My Gold Nugget Jackfruit has finally started putting on fruit. This is another plant I was told would never fruit in Ohio.
Among some others are various citrus, grumichama, lemon guava, strawberry guava, papaya, sugar apples, longan, miracle fruit, starfruit, figs, wax jambu. I had a kwai muk that had been putting out gobs of flowers.
We’ve had our moments with the greenhouse and not all of them good. I have enjoyed it, and I spend a lot of time out there, hours at a time mostly. Watering alone is time consuming. Some of the larger and more desirable plants were planted directly into the ground. I have a lot of plants so pruning is taken often necessary. I’ve never once regretted building the greenhouse, just the choices I made when building it. After all, building this greenhouse eventually led me to become close friends with many in this hobby.

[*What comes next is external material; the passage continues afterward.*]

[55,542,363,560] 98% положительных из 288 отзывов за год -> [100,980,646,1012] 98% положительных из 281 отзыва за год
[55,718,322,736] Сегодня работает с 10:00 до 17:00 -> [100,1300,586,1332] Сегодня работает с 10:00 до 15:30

So while my grand experiment with the greenhouse has not paid off with the mangosteens and a few other rare fruits, despite all the nay-sayers I did manage to create a little piece of Thailand here in central Ohio.

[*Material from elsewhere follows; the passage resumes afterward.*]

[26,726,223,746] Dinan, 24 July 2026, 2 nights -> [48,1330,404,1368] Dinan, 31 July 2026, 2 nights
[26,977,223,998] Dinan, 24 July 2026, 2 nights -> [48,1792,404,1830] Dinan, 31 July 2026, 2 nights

- Sunshine Rooms for building materials
- Southern Burner for heating
- Bartlett Instruments for greenhouse thermostat
- Fogco for a fogger to control humidity
Jay is a rare fruit enthusiast and hobbyist collecting and growing species from all over the world
and traveling to eat them! He’s an active member of the Tropical Fruit Forum, and author of the website Tropical Fruit Hunters. He lives in Columbus, Ohio with his wife and two golden doodles.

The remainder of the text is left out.